Будто по заказу, прямо у нас над головами прогудел вертолет.
– Пол, ты сказал, что выхода нет, поэтому ночью бригады пойдут обстреливать Охотников…
Брат Фелисити кивнул.
– У меня там друг.
– Я знаю, мне жаль.
– Ты не понимаешь. – Я сел на кровати, трубка капельницы загнулась и лекарство перестало поступать. Я посмотрел сначала на Рейчел, затем на Фелисити. – Выход должен быть. Что–то можно придумать. Я уверен.
– Приказ отдан.
Я отказывался сдаваться.
– А если улучшение все же наступит?
– Не наступит.
– А если существует антидот?
– Джесс, вирус изучают в лаборатории вдоль и поперек. Сотрудники мединститута инфекционных заболеваний армии США работают по двадцать пять часов в сутки.
– Да, я видел их.
– Они приходили тебя осматривать?
– Нет. Мы встретились на Манхэттене несколько дней тому назад.

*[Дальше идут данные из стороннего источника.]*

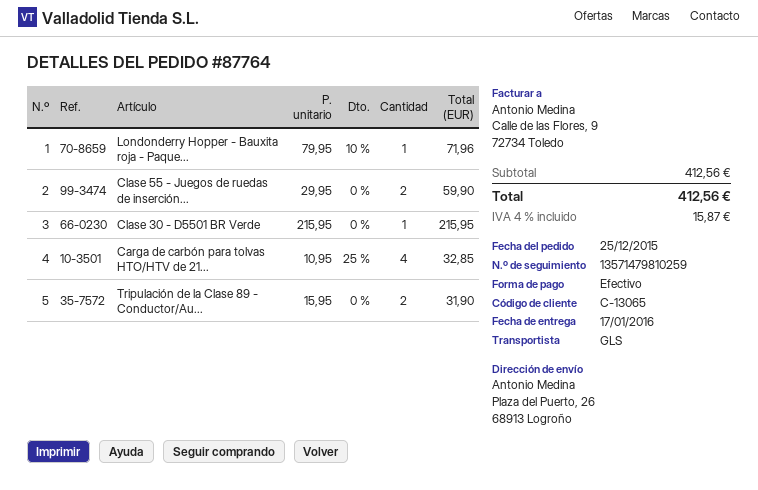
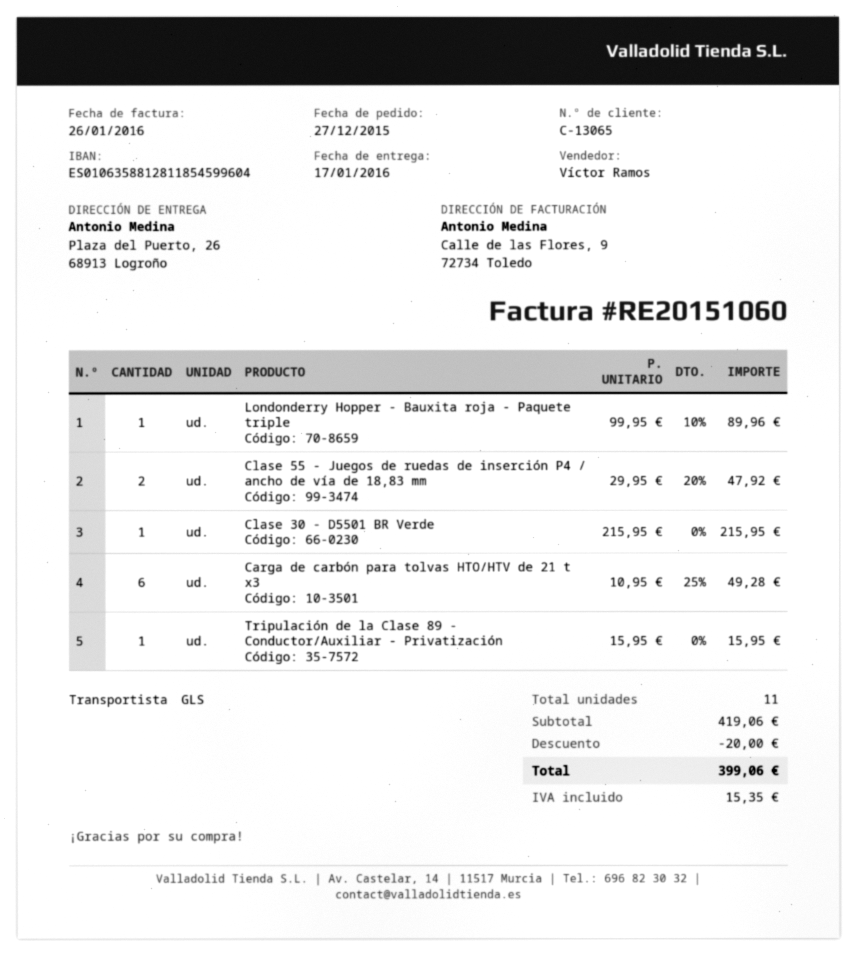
order date: 2015-12-25 -> 2015-12-27
Londonderry Hopper - Bauxita roja - Paque...: 1 x 79.95 - 10% = 71.96 -> 1 x 99.95 - 10% = 89.96
Clase 55 - Juegos de ruedas de inserción...: 2 x 29.95 = 59.90 -> 2 x 29.95 - 20% = 47.92
Carga de carbón para tolvas HTO/HTV de 21...: 4 x 10.95 - 25% = 32.85 -> 6 x 10.95 - 25% = 49.28
Tripulación de la Clase 89 - Conductor/Au...: 2 x 15.95 = 31.90 -> 1 x 15.95 = 15.95
subtotal: 412.56 -> 419.06
discount: none -> 20.00
tax: 15.87 -> 15.35
total: 412.56 -> 399.06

– Не может быть, – ответил Пол. – Они только сегодня впервые высадились здесь.
– Я тоже видела их! – быстро выпалила Фелисити. – Я была с Джессом. У них в военном грузовике стоял деревянный ящик, на котором краской была написана аббревиатура института. Мы видели, как на них напал дрон!
Пол выглядел сбитым с толку.
– Когда это было?
– Несколько дней назад.
Он растерянно произнес:
– Расскажите мне всё.
– Тебе не кажется странным, что на отряд американских военных, которые ехали по Манхэттену с ракетой, напал американский же самолет?
– Мы не знаем наверняка.
– Знаем, Пол, знаем. Это совершенно точно был американский дрон, – не сдавалась Фелисити. – Их уничтожили свои, потому что им нельзя было здесь находиться, нельзя было делать то, что они делали.
Было видно, что Пол никак не желает верить даже в вероятность чего–то подобного.
– Как ты думаешь, чем они занимались?
– Ученые института?
Я кивнул.
– Не знаю, – произнес Пол, глядя сквозь прозрачную стенку палатки.
– Может, избавлялись от вещественных доказательств? – выдал я версию, которую, среди прочих, мы обсуждали с Бобом и Даниэлем.
– Что?
– Они приехали, чтобы найти ракету, увезти её из города и спрятать, потому что она сделана в Штатах.
– Ведь похожая ситуация уже была, – вмешалась Рейчел. – Помните, с сибирской язвой? Тогда же доказали, что панику спровоцировали наши военные…
Пол отрицательно качнул головой.
– Не думаю. Зачем вывозить ракету, если ее можно просто уничтожить?
Я рассказал ему о том, как дрон попал в грузовик, о Калебе, который оказался слишком близко.
– А ты уверен, что они перевозили именно ракету, которая не взорвалась во время атаки?
– Да, абсолютно уверен. Мне так сказал Старки.
– Старки? – пораженно переспросил Пол, будто имя что–то значило для него. – Я его знал. Он был полковником, одним из лучших специалистов НИМИИЗа по инфекционным заболеваниям. Ты не перепутал имя?